_Task description_.
Look through the data below for the line with "- embedding_service.py |" and the line with "embeddings (1024 dims)", then output those two and all lines in between, exactly as written.

_Data records_.
-=-=-

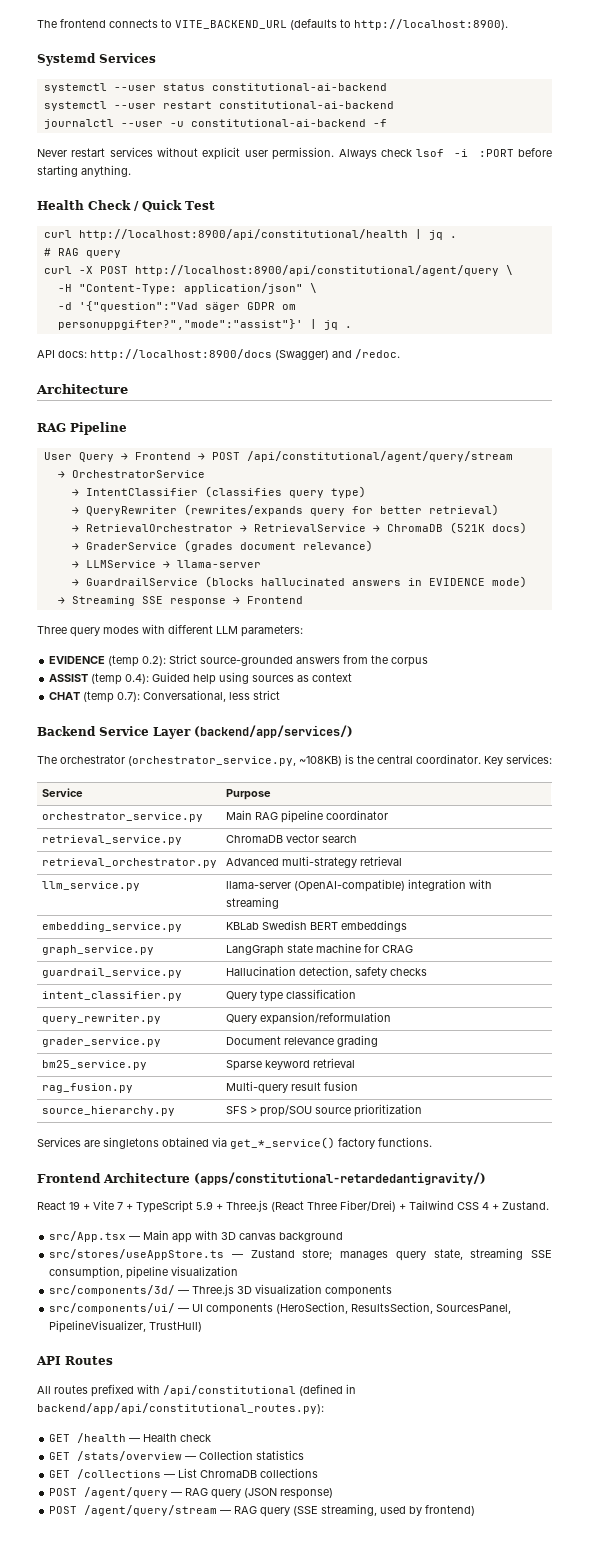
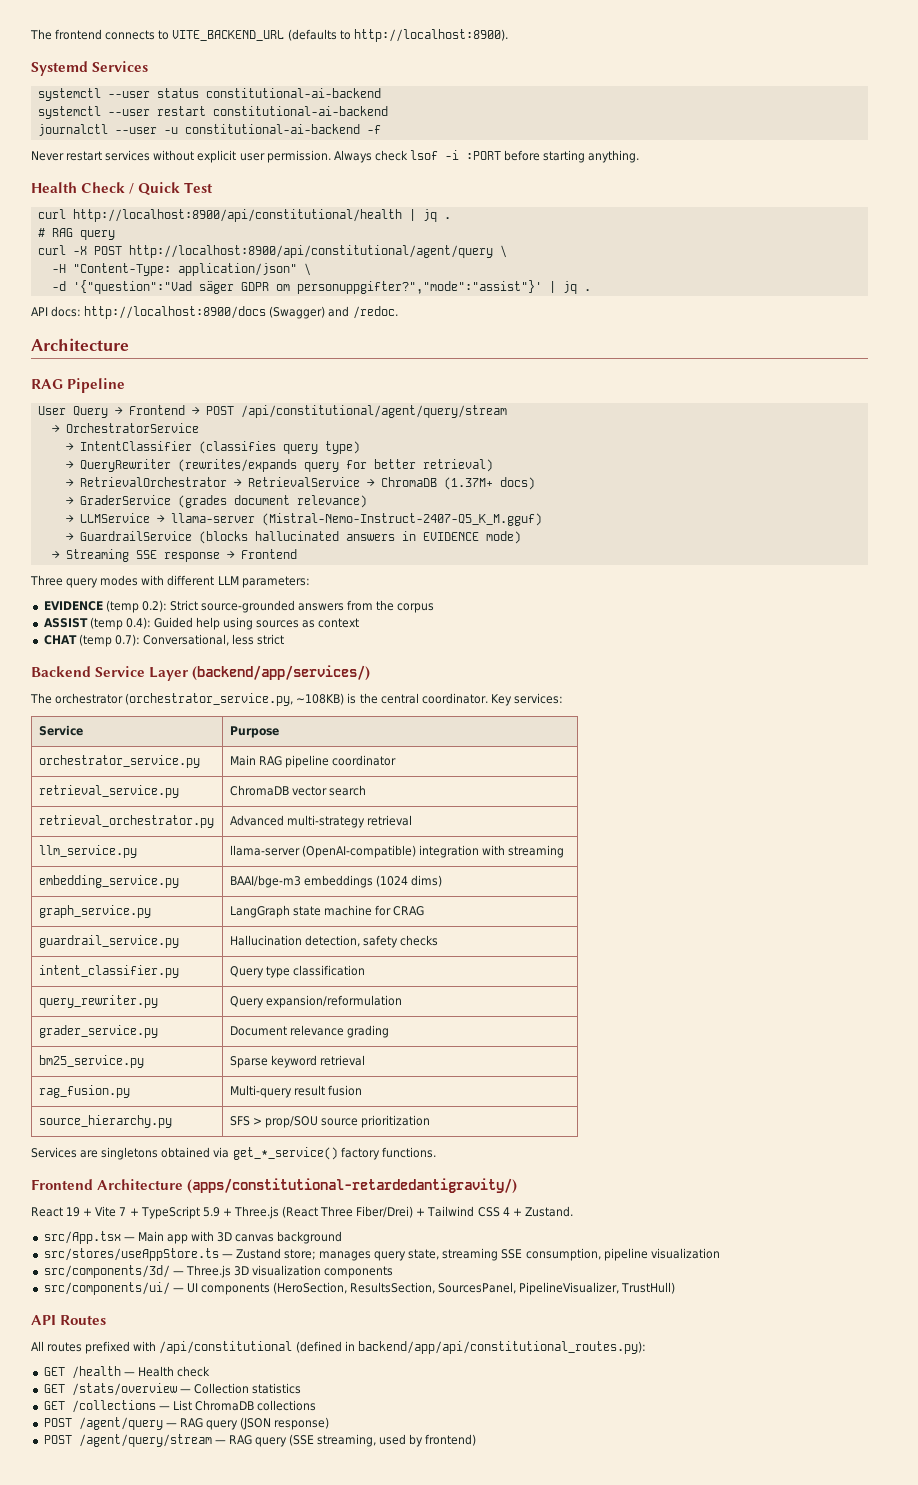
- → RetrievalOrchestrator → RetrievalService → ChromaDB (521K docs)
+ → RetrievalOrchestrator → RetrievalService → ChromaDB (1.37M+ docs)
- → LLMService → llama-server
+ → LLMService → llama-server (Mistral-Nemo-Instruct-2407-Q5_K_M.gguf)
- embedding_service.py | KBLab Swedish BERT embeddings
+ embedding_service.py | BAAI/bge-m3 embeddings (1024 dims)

-=-=-

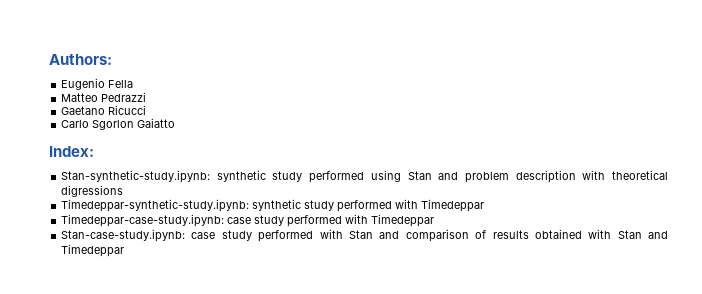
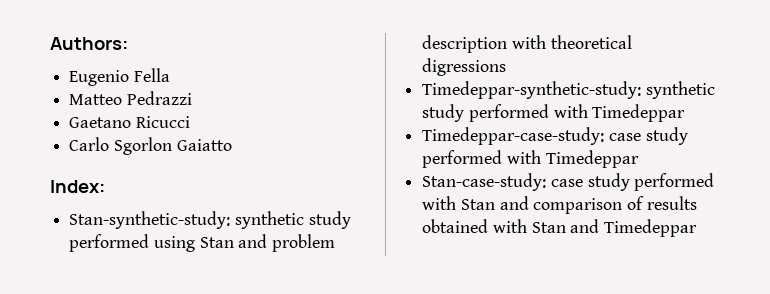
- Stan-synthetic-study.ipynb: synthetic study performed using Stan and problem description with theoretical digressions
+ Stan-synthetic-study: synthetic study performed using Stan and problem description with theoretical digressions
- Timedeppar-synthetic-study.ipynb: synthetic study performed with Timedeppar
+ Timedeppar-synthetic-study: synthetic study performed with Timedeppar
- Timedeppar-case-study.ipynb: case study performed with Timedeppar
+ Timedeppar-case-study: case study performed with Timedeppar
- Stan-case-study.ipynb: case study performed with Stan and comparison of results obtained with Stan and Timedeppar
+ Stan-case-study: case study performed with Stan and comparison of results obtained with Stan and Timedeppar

-=-=-

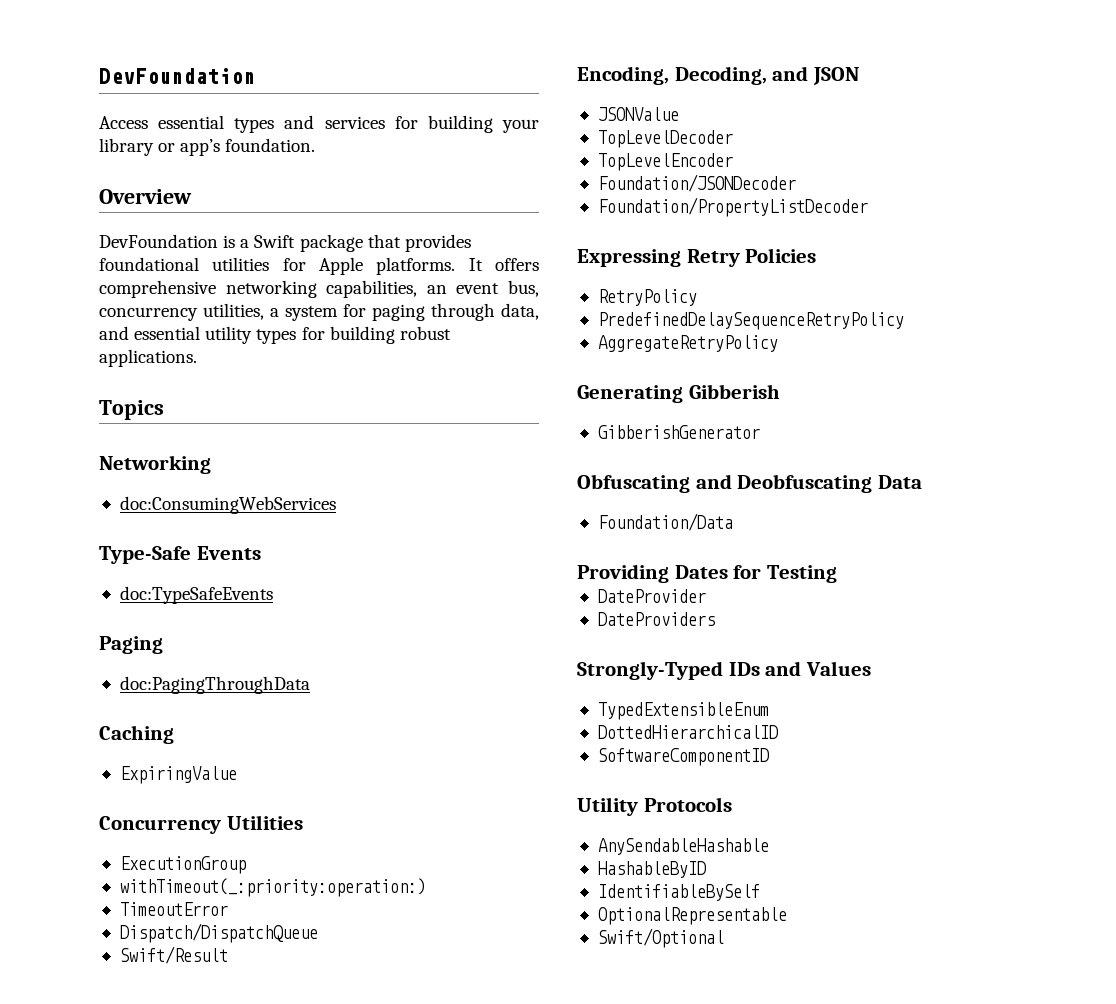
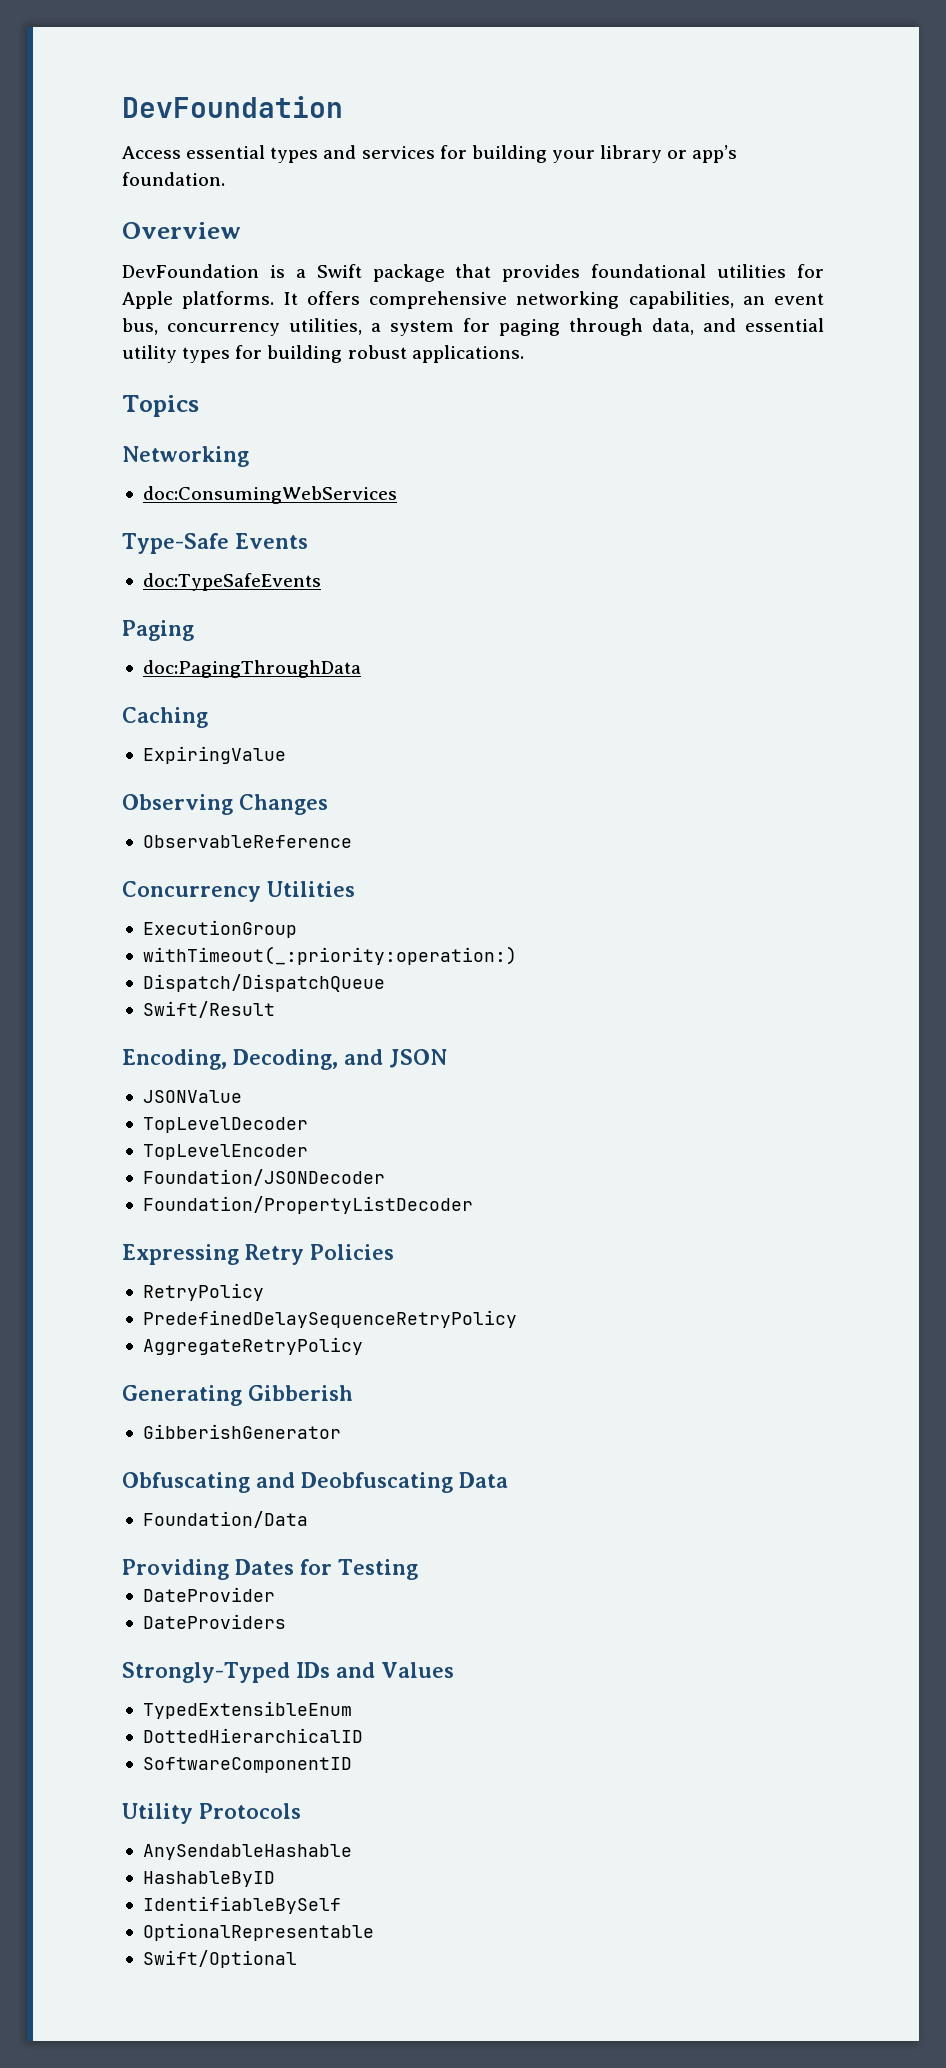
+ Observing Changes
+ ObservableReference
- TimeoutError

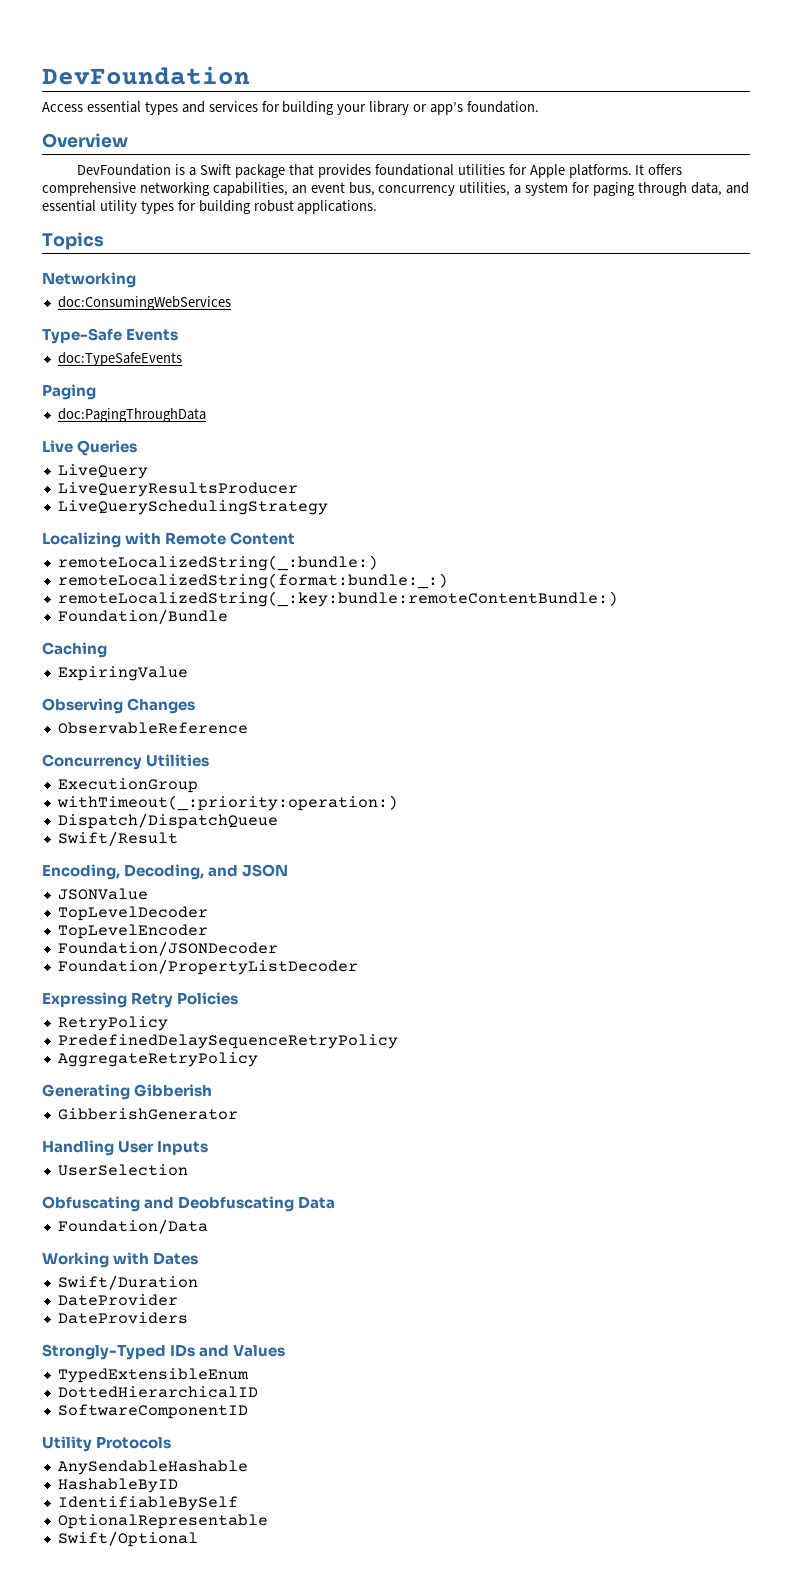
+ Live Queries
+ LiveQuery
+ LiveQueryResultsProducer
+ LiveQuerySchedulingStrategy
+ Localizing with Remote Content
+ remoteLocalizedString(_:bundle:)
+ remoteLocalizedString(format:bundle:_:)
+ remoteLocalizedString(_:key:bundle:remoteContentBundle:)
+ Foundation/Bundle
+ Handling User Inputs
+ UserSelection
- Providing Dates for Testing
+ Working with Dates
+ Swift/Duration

-=-=-

_Answer section_.
- embedding_service.py | KBLab Swedish BERT embeddings
+ embedding_service.py | BAAI/bge-m3 embeddings (1024 dims)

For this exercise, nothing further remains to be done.